* [Task prompt]:
Filter the material below down to the lines with the word "statistics" and give those lines.

* [Data provided]:
::::

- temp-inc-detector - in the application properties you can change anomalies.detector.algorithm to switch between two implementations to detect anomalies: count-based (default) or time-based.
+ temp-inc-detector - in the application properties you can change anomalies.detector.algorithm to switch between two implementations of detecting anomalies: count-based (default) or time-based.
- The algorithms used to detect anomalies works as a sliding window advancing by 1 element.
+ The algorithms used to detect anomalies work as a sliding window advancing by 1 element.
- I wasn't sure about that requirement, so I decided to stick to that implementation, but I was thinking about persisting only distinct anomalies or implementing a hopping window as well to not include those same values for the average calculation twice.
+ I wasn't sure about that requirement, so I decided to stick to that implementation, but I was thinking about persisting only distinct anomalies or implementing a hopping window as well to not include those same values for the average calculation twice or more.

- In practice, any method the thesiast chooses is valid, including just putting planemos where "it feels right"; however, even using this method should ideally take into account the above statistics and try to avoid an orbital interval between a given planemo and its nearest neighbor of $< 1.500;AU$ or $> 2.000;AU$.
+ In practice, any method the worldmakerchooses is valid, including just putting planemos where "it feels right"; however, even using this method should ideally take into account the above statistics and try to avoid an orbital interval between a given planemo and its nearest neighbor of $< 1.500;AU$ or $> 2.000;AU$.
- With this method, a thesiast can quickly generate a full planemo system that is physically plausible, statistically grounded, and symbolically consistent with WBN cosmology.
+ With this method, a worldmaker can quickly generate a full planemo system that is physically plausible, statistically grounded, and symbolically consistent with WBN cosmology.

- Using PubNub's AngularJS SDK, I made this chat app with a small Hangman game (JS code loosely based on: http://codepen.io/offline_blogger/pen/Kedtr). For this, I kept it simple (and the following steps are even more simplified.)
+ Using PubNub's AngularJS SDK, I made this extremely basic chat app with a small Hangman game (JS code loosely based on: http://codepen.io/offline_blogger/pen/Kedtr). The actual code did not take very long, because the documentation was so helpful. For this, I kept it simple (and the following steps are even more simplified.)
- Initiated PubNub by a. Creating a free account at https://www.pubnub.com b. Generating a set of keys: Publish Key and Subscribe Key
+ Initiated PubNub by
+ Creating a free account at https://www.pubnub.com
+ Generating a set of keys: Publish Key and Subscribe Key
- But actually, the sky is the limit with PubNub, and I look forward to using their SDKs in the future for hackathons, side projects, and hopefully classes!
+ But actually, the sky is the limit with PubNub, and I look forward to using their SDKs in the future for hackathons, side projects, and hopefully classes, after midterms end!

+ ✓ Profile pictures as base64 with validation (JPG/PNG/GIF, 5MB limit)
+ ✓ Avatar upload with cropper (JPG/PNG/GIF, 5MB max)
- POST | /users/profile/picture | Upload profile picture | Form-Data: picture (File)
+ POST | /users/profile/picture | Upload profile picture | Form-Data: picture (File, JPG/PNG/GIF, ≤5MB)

::::

* [Task answer]:
- In practice, any method the thesiast chooses is valid, including just putting planemos where "it feels right"; however, even using this method should ideally take into account the above statistics and try to avoid an orbital interval between a given planemo and its nearest neighbor of $< 1.500;AU$ or $> 2.000;AU$.
+ In practice, any method the worldmakerchooses is valid, including just putting planemos where "it feels right"; however, even using this method should ideally take into account the above statistics and try to avoid an orbital interval between a given planemo and its nearest neighbor of $< 1.500;AU$ or $> 2.000;AU$.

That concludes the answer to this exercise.